[Data for analysis Boundary: Start]

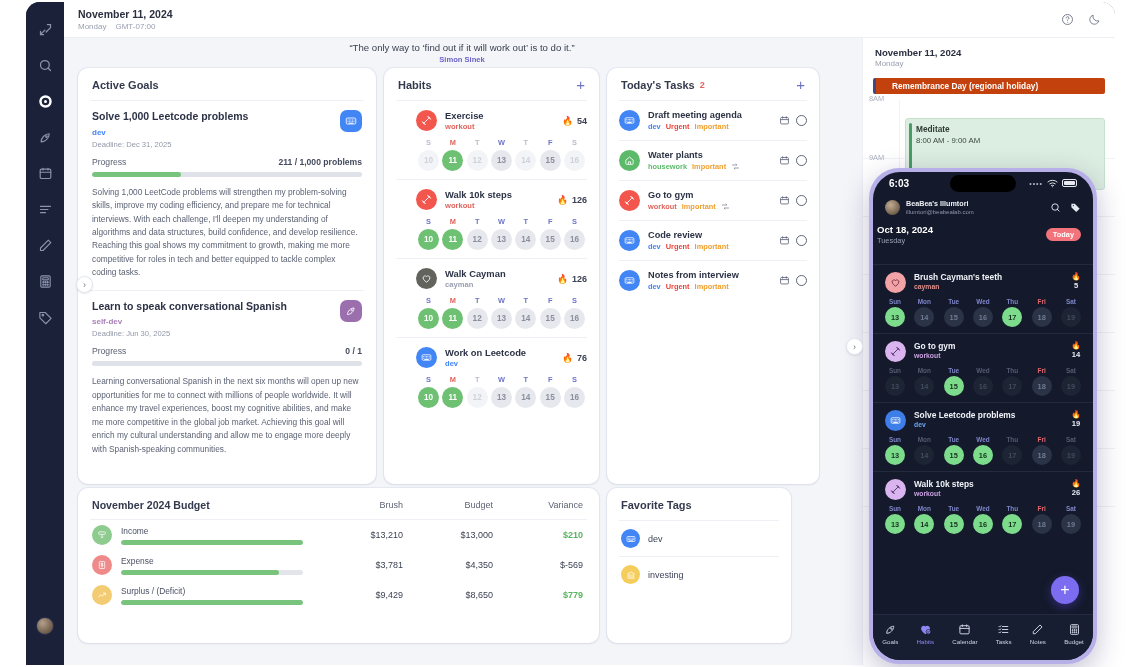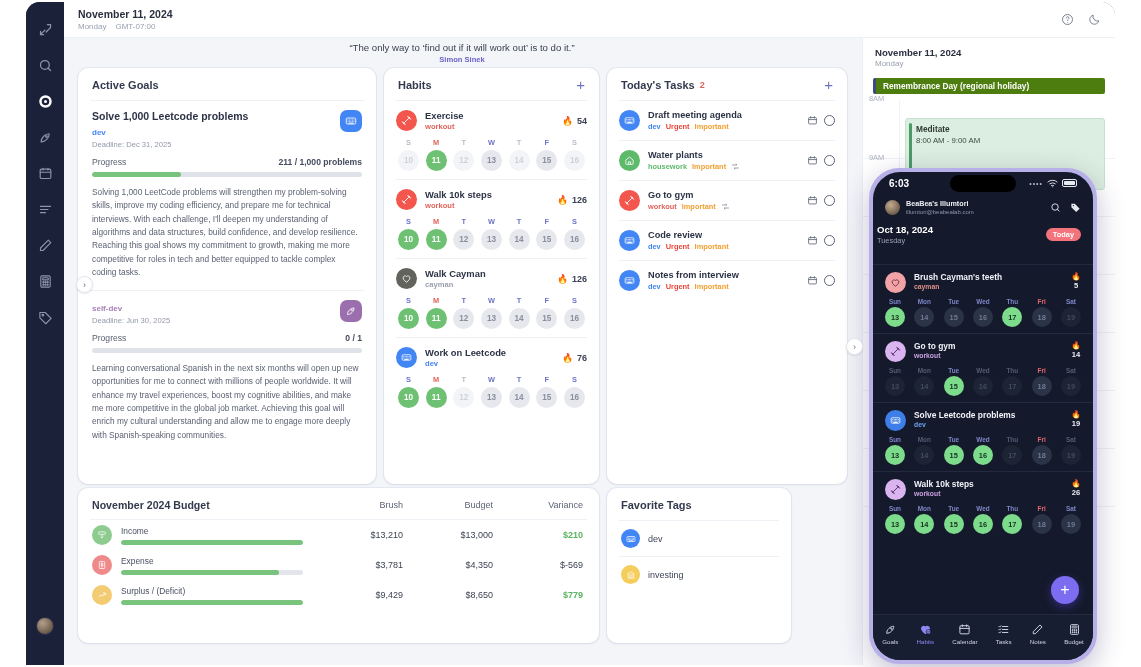--- a/index.html
+++ b/index.html
@@ -77,7 +77,7 @@
   }
   .card.goals { width:298px; }
   .card.habits { width:215px; }
-  .card.tasks { width:240px; }
+  .card.tasks { width:212px; }
   .card-head {
     display:flex; align-items:center; padding:11px 14px 9px 14px;
   }

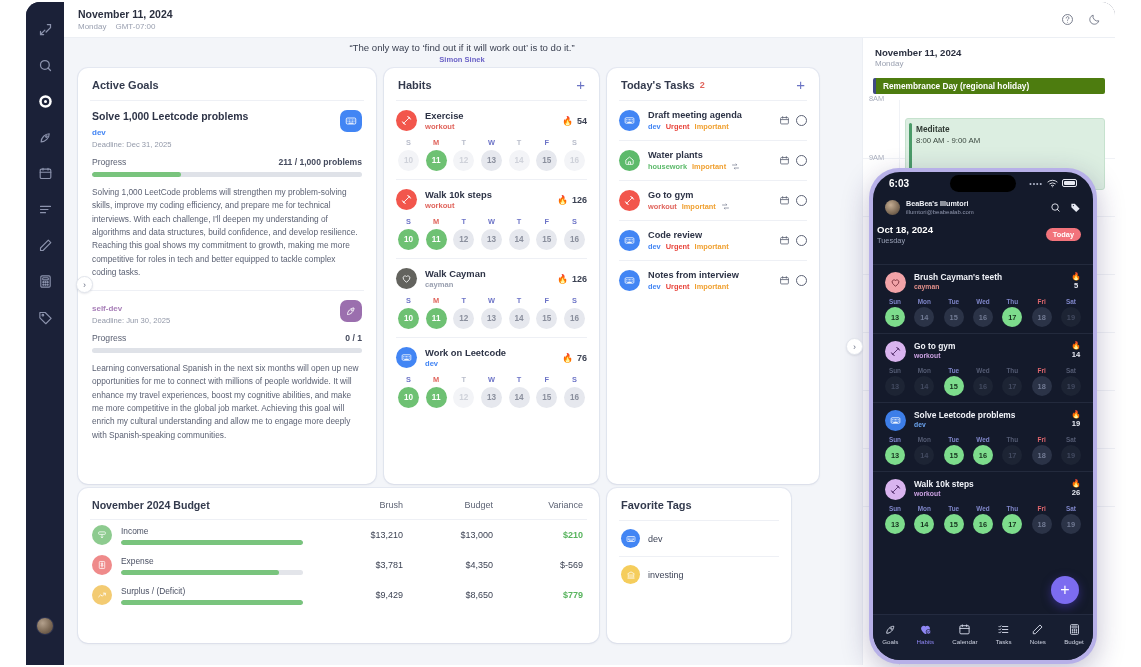--- a/index.html
+++ b/index.html
@@ -183,8 +183,8 @@
   .ag-date { font-size:9.6px; font-weight:bold; color:#2b3040;}
   .ag-day { font-size:8px; color:#9aa0b0; margin-top:1px;}
   .ag-holiday {
-    margin:6px 10px 0 10px; background:#4d7c0f; color:#fff;
-    font-size:8.3px; font-weight:bold; padding:3px 7px; border-radius:2px;
+    margin:6px 10px 0 10px; background:#c2410c; color:#fff;
+    font-size:8.3px; font-weight:bold; padding:3px 16px; border-radius:2px;
     border-left:3px solid #3f4884;
   }
   .ag-grid { position:absolute; left:0; top:62px; right:0; bottom:0; }

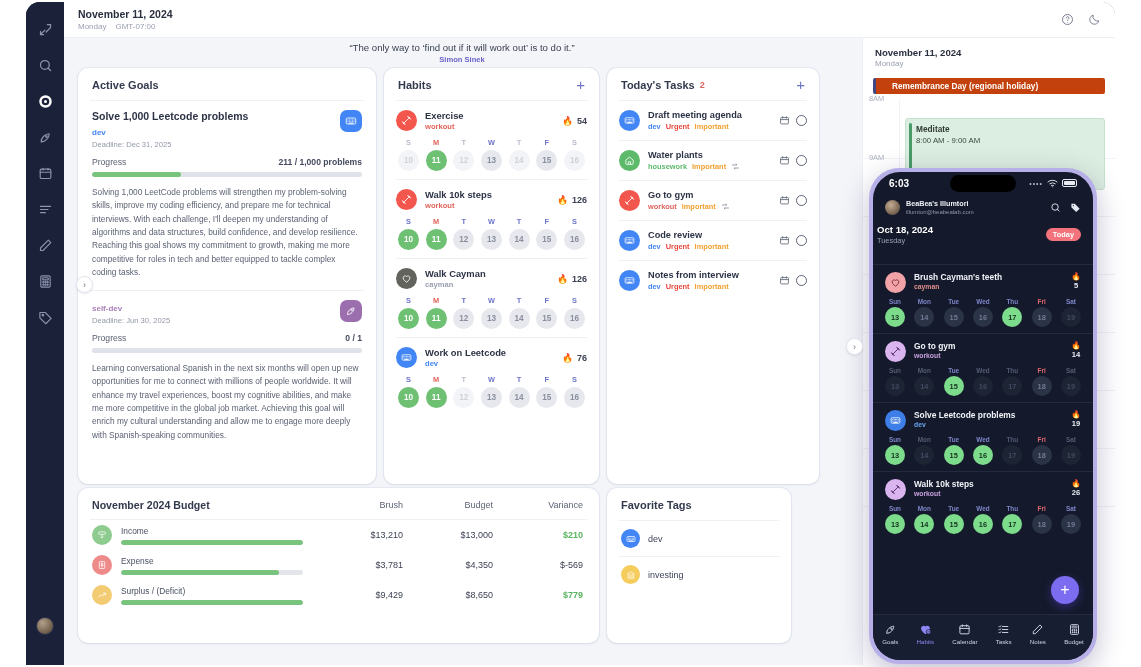--- a/index.html
+++ b/index.html
@@ -107,7 +107,7 @@
   .goal-desc { font-size:8.3px; color:#5c6274; line-height:1.62; margin-top:9px;}
 
   
-  .habit { padding:9px 12px 8px 12px; }
+  .habit { padding:9px 12px 8px 12px;margin-left:20px; }
   .h-top { display:flex; align-items:center; gap:8px;}
   .h-ico { width:21px; height:21px; border-radius:50%; display:flex;align-items:center;justify-content:center;color:#fff; flex:none;}
   .h-ico svg{width:11px;height:11px;display:block;}

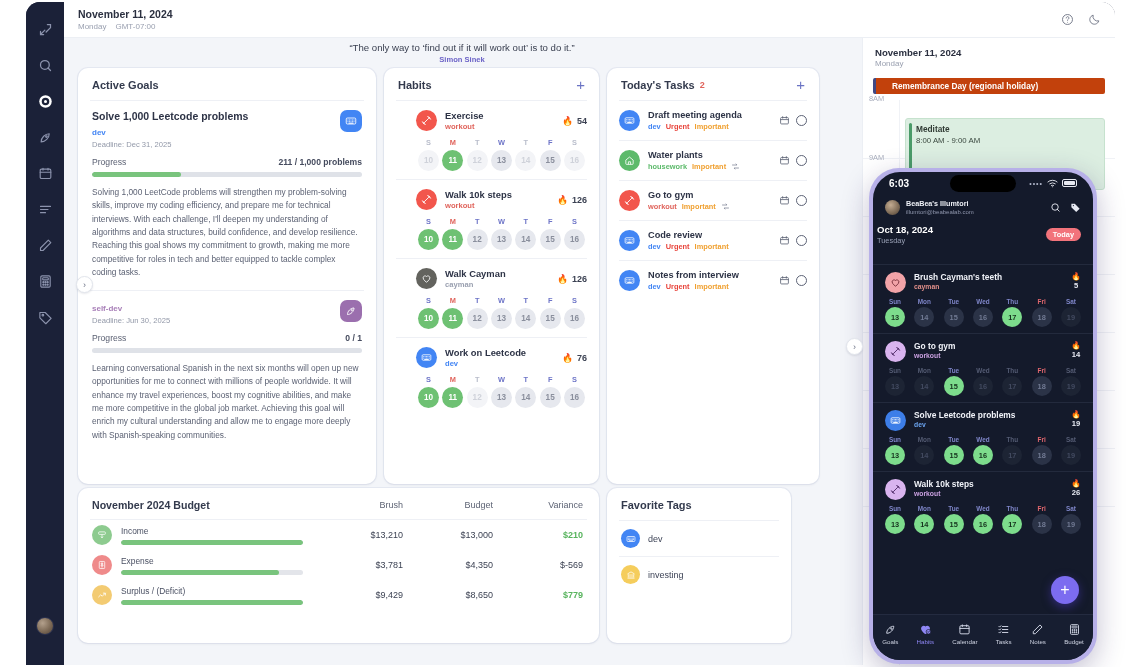--- a/index.html
+++ b/index.html
@@ -397,6 +397,7 @@
             <div class="goal">
               <div class="goal-top">
                 <div style="flex:1;padding-right:8px">
+                  <div class="goal-name">Learn to speak conversational Spanish</div>
                   <div class="goal-tag" style="color:#a87fb8">self-dev</div>
                   <div class="goal-dl">Deadline: Jun 30, 2025</div>
                 </div>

[Data for analysis Boundary: End]

### Task instructions
Return each entry exactly as given. Leave the images out.

### Response box
--- a/index.html
+++ b/index.html
@@ -77,7 +77,7 @@
   }
   .card.goals { width:298px; }
   .card.habits { width:215px; }
-  .card.tasks { width:240px; }
+  .card.tasks { width:212px; }
   .card-head {
     display:flex; align-items:center; padding:11px 14px 9px 14px;
   }

--- a/index.html
+++ b/index.html
@@ -183,8 +183,8 @@
   .ag-date { font-size:9.6px; font-weight:bold; color:#2b3040;}
   .ag-day { font-size:8px; color:#9aa0b0; margin-top:1px;}
   .ag-holiday {
-    margin:6px 10px 0 10px; background:#4d7c0f; color:#fff;
-    font-size:8.3px; font-weight:bold; padding:3px 7px; border-radius:2px;
+    margin:6px 10px 0 10px; background:#c2410c; color:#fff;
+    font-size:8.3px; font-weight:bold; padding:3px 16px; border-radius:2px;
     border-left:3px solid #3f4884;
   }
   .ag-grid { position:absolute; left:0; top:62px; right:0; bottom:0; }

--- a/index.html
+++ b/index.html
@@ -107,7 +107,7 @@
   .goal-desc { font-size:8.3px; color:#5c6274; line-height:1.62; margin-top:9px;}
 
   
-  .habit { padding:9px 12px 8px 12px; }
+  .habit { padding:9px 12px 8px 12px;margin-left:20px; }
   .h-top { display:flex; align-items:center; gap:8px;}
   .h-ico { width:21px; height:21px; border-radius:50%; display:flex;align-items:center;justify-content:center;color:#fff; flex:none;}
   .h-ico svg{width:11px;height:11px;display:block;}

--- a/index.html
+++ b/index.html
@@ -397,6 +397,7 @@
             <div class="goal">
               <div class="goal-top">
                 <div style="flex:1;padding-right:8px">
+                  <div class="goal-name">Learn to speak conversational Spanish</div>
                   <div class="goal-tag" style="color:#a87fb8">self-dev</div>
                   <div class="goal-dl">Deadline: Jun 30, 2025</div>
                 </div>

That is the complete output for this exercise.